Poll question: How would you assess the potential impact of the proposed changes on reducing your overall reporting costs?
When Qomply asked which reforms would generate the greatest efficiency gains, responses clustered around four key changes:
- Removing instruments traded solely on EU venues
- Reducing the back-reporting window from five to three years
- Reducing the number of reportable and reference-data fields
- Removing FX derivatives from MiFID transaction reporting scope

Poll question: Which of the proposed changes do you expect will deliver the greatest cost or efficiency savings for your firm?
The FCA is also proposing a more flexible approach to Conditional Single-Sided Reporting (CSSR) to encourage greater industry uptake.
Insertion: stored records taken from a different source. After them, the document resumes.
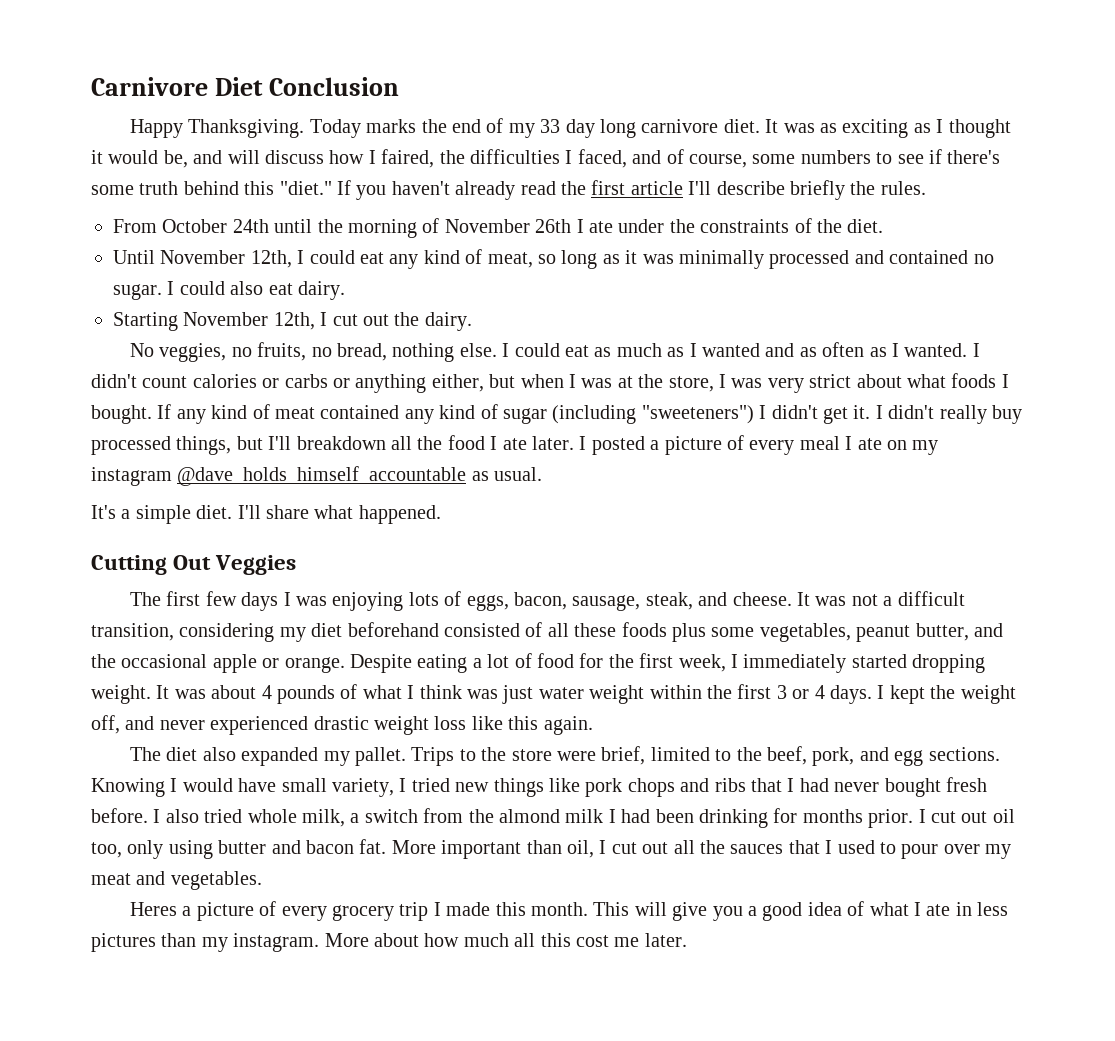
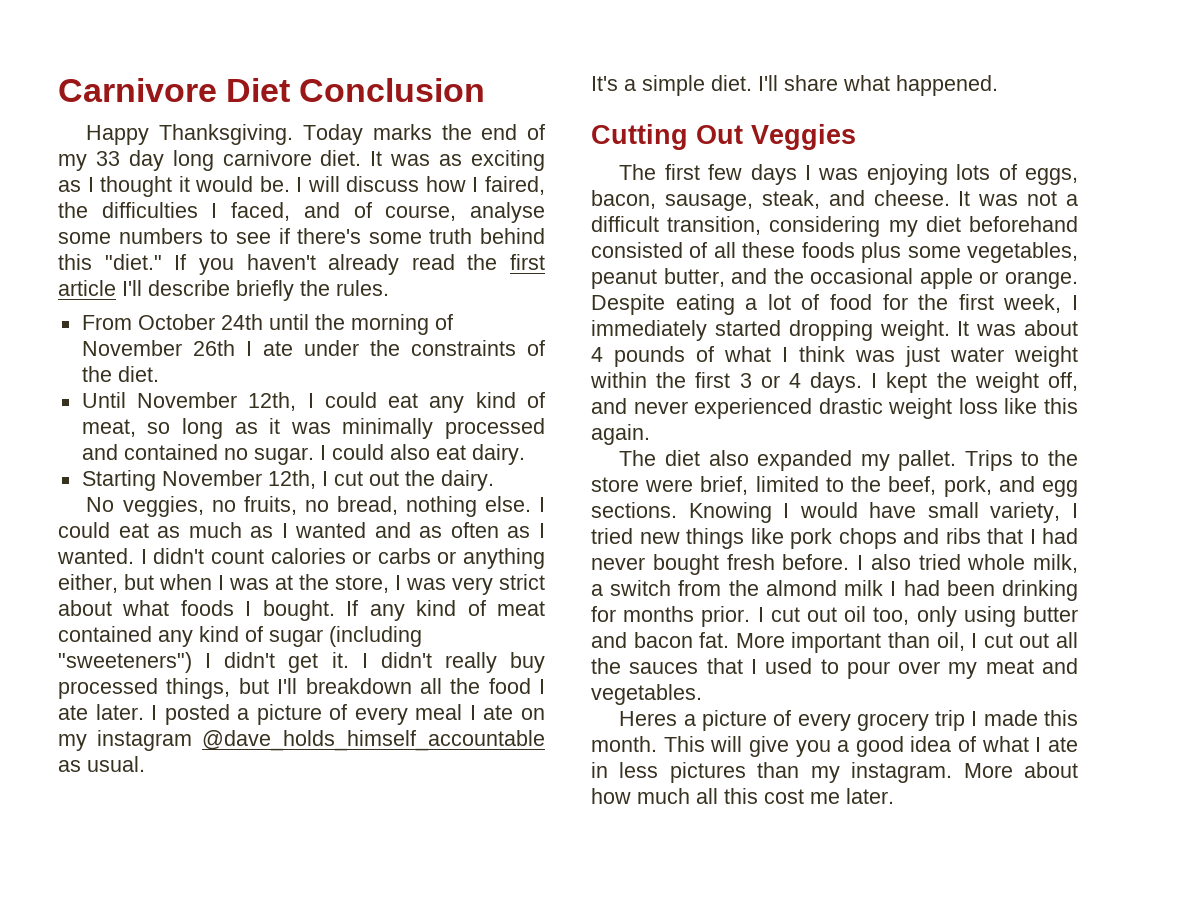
- It was as exciting as I thought it would be, and will discuss how I faired, the difficulties I faced, and of course, some numbers to see if there's some truth behind this "diet."
+ It was as exciting as I thought it would be. I will discuss how I faired, the difficulties I faced, and of course, analyse some numbers to see if there's some truth behind this "diet."

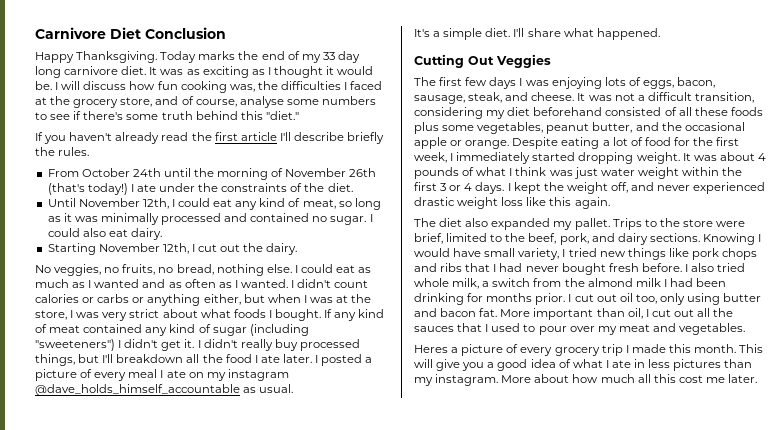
- I will discuss how I faired, the difficulties I faced, and of course, analyse some numbers to see if there's some truth behind this "diet." If you haven't already read the first article I'll describe briefly the rules.
+ I will discuss how fun cooking was, the difficulties I faced at the grocery store, and of course, analyse some numbers to see if there's some truth behind this "diet."
+ If you haven't already read the first article I'll describe briefly the rules.
- From October 24th until the morning of November 26th I ate under the constraints of the diet.
+ From October 24th until the morning of November 26th (that's today!) I ate under the constraints of the diet.
- Trips to the store were brief, limited to the beef, pork, and egg sections.
+ Trips to the store were brief, limited to the beef, pork, and dairy sections.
However, the survey reveals deep scepticismaround 90% of respondents questioned whether CSSR will deliver meaningful benefits. Market adoption may ultimately depend on how sell-side firms and venues respond, and at what commercial cost to counterparties.

Poll question: The proposed changes to expand the use of Conditional Single-Sided Reporting will reduce reporting costs for my firm.
Responses to the FCA consultation are due by 20 February 2026.
For a more indepth perspective of the proposed reforms and their practical implications for firms, see Qomply's overview: Key Proposed Changes to Improve MiFID (CP25/32)
You can also read the FCA's consultation paper in full here: Consultation Paper (CP25/32): Improving the UK Transaction Reporting Regime
How Qomply can help
Qomply’s MiFID Transaction Reporting solutions will incorporate flags and warnings to highlight potential gaps arising from the new requirements, once finalised. In addition, we will be offering a standalone Quality Assurance environment to enable testing well in advance of go-live to support gap analysis and provide a practical testing framework ahead of implementation.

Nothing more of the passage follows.